O presidente da Direção da Associação Portuguesa de Pais e Amigos do Cidadão Deficiente Mental (APPACDM) de Braga está a ser investigado pelo Ministério Público por suspeitas de gestão danosa e alegado desvio de fundos da instituição. Bruno Ramos é suspeito de ter gasto, no último ano, só em despesas pessoais, mais de 100 mil euros da instituição que tem, nesta altura, dívidas que rondam 1,5 milhões de euros, segundo conta a edição de hoje do Correio da Manhã.
A situação levou mesmo à convocatória de uma Assembleia Geral, inicialmente prevista para 6 de janeiro, mas que foi adiada para o dia 20 do mesmo mês, de forma a pedir a destituição do presidente da direção, Bruno Ramos, e do vice-presidente, António José da Silva, refere o site E24.
Aliás, a situação será de enorme polémica no seio da instituição, que já viu cinco pessoas da direção a demitirem-se.
Segundo é tornado público já foram feitas várias denuncias ao DIAP, uma dela terá mesmo vindo do Conselho Fiscal da APPACDM de Braga. O Ministério Público estará mesmo a investigar para avançar com uma acusação.
Entre as várias denúncias estão “contratos duvidosos, pagamentos sem contrapartida, aumentos salariais extravagantes e transferências indevidas de fundos”.
O Conselho Fiscal da APPACDM de Braga expressou preocupação particular com os encargos salariais que, segundo estes, “não se refletem nas atividades desenvolvidas pela instituição”. Além disso, chamaram a atenção para “transferências diretas de contas da organização para a conta pessoal do presidente da direção e outras pessoas, totalizando 200 mil euros ao longo de 11 meses”, revela o E24.
Bruno Ramos refuta todas as acusações
“É mentira”, começa por afirmar ao E24 Bruno Ramos. O presidente da direção refere que o que está em causa é uma “guerra pelo poder”, situação esta que tem vindo a marcar o dia a dia da instituição ao longo dos últimos anos.
“Gestão danosa? Eu herdei uma instituição cheia de problemas. Esses 1,5 milhões são realmente verdade, mas já vinha da direção anterior”, afirma o presidente, ainda ao E24, que também nega que tenha desviado dinheiro, nomeadamente mais de 200 mil euros.
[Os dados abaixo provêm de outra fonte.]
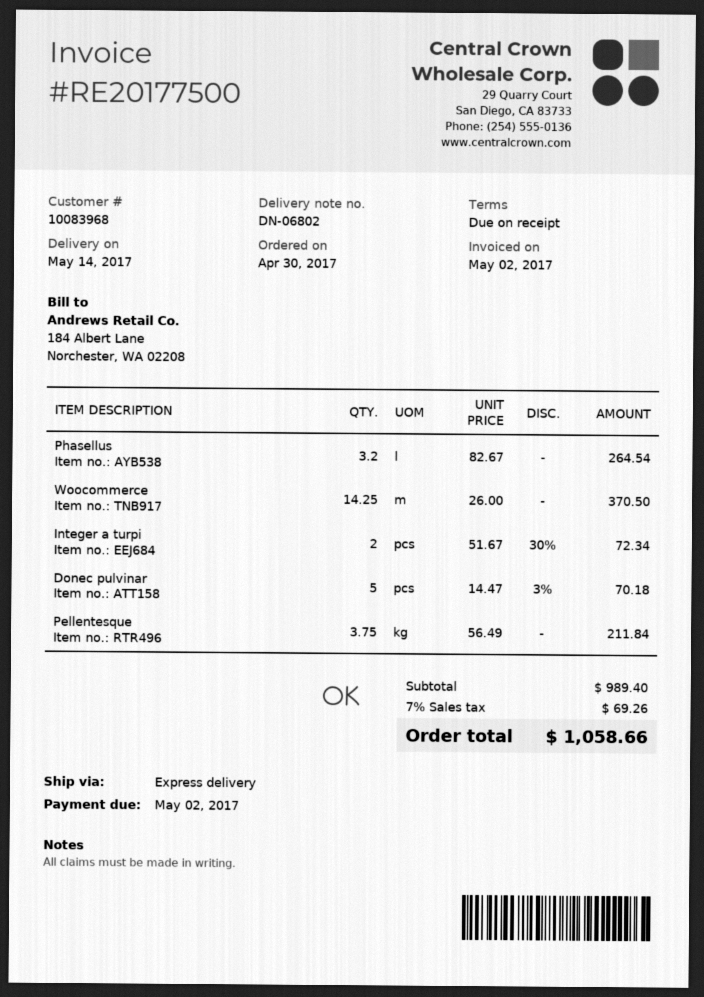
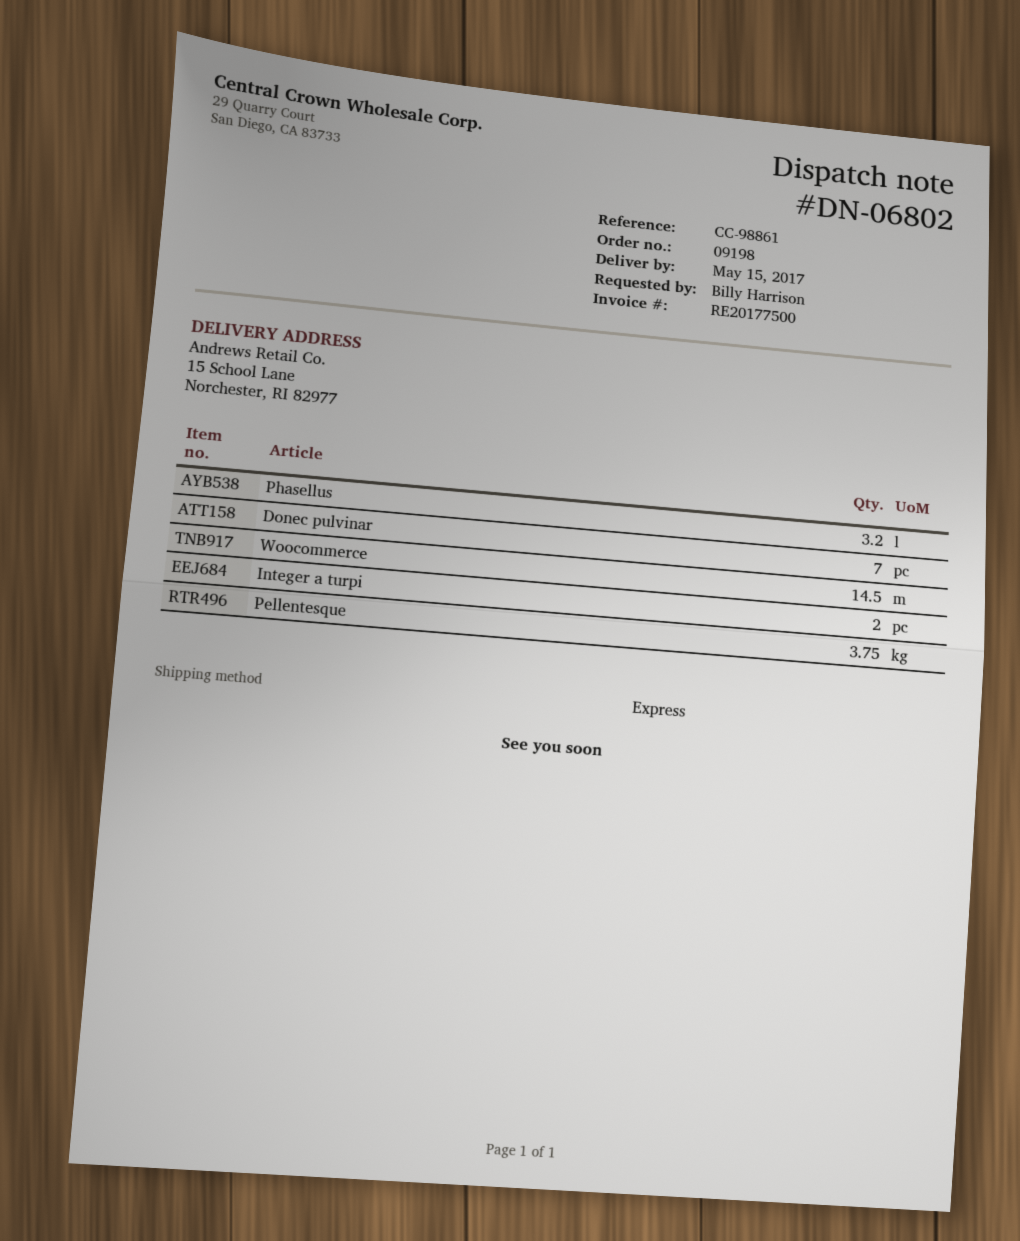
delivery date: 2017-05-14 -> 2017-05-15
Woocommerce: 14.25 -> 14.5
Donec pulvinar: 5 -> 7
“Isso é pura mentira. Eu não desviei dinheiro nenhum para contas pessoais”, afirma, acrescentando que há pessoas a instrumentalizar pessoas. “Há uma guerra de poder, onde de um dos lados está o CESP e mais algumas pessoas. As pessoas não olham a meios”, frisa.
Aliás, Bruno Ramos refere que não é arguido de nada. Diz que não foi ouvido na PJ e nega que a Autoridade Tributária tenha entrada na instituição.
“Ao dia de hoje não fui ouvido por ninguém, não fui chamado pelo tribunal ou Ministério Público. Zero e que fique bem claro. Mas isso vai ser dito na Assembleia Geral. Confirmo que esteve na instalação uma equipa de fiscalização da Segurança Social do Porto, mas numa operação normal de rotina como fazem por todo o lado”, destacou.
Bruno Ramos refere ainda que a direção está em exercício, apesar da demissão de cinco pessoas.
“O presidente e o vice-presidente não se demitiram porque há pagamentos para fazer. Trabalhadores, fornecedores e outros, senão a instituição fechava. Temos tudo em dia”, frisou, dando nota que a própria convocatória da Assembleia Geral é ferida de ilegalidade.
“Andam aqui a brincar às convocatórias. Falam lá que querem gerir a APPACDM com uma comissão provisória de gestão. Isso não é permitido e é ilegal, pois não está nos estatutos. O que tem que haver é uma eleição. Aliás a própria Segurança Social disse isso mesmo a nós, para fazermos uma eleição para a instituição continuar a funcionar”, destacou.